Not only is the whole cinematography clever (love those shots with actors in the mirrors) but this is one of those hidden gems from the '60s. The whole look and feel just oozes what you imagine the '60s to be--intrigue, mysterious/swarthy foreign spies, a totally cool/hot babe (Sophia Loren could not be any more gorgeous) and a handsome yet bumbling professor (Gregory Peck out harrison Ford-ing Harrison Ford years ahead of the curve). The dialog also sparkles with that old sort of Kate Hepburn--Cary Grant type interplay albeit at a much more languid and sexier pace. There are also hints of Hitchcock and Orson Welles in the story telling and directorial style.

estabansmythe 12 December 2004

If I had the impossible task of naming one film as "My Favorite Most Enjoyable Movie" this and it's bookend, "Charade," would be it.

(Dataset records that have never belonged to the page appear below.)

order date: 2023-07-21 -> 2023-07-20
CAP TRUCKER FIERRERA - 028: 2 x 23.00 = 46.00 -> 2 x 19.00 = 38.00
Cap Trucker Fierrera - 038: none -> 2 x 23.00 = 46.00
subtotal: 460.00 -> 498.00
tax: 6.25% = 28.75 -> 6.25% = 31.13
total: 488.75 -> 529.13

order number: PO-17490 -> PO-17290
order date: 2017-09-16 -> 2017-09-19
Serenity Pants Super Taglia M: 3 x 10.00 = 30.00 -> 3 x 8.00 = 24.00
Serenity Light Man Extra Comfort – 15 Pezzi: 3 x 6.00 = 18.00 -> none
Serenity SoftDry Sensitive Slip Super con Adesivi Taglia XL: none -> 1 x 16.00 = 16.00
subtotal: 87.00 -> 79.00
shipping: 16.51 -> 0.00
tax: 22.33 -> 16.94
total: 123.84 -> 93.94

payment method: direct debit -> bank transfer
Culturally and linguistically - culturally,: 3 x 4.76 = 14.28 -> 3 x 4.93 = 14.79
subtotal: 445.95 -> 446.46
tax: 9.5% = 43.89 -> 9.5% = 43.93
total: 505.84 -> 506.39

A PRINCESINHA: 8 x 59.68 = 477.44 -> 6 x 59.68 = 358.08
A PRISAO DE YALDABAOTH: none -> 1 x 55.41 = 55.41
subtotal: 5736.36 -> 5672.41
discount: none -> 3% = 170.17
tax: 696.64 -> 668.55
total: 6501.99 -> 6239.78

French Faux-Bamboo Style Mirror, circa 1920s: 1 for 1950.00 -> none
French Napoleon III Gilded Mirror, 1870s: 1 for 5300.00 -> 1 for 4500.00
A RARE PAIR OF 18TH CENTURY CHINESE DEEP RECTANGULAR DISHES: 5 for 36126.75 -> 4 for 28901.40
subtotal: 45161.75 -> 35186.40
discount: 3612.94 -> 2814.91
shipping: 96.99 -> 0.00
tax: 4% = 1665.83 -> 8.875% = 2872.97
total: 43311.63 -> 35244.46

It is Stanley Donen's near perfect blend of Alfred Hitchcock meets James Bond. Donen made two simply wonderful films in the Hitchcock mold. The first was Charade in 1963 with Cary Grant and Audrey Hepburn. Arabesque is the second. They make a marvelous bookend set.

Both films are light, breezy and loaded with wit and humorous dialog. Both feature classic Henry Mancini scores, stylish female ward-robing by the likes of Givenchy and Christian Dior and both feature memorable titles by 007's legendary title master, Maurice Binder.

But it's Arabesque's wildly inventive cinematography which sets it apart from virtually every other action film. The cinematography is pure art school. It's amazingly inventive use of reflection and shot within a shot camera work is what first interested me in the art of cinematography as a teenager. The cinematography in Arabesque fascinates me and entertains me no end to this day.

Gregory Peck's square yet hip college professor plays perfectly with Sophia Loren's chic spy - and Sophia was never more flat-out stunning. Wow! Check out Arabesque. It's two hours of great fun.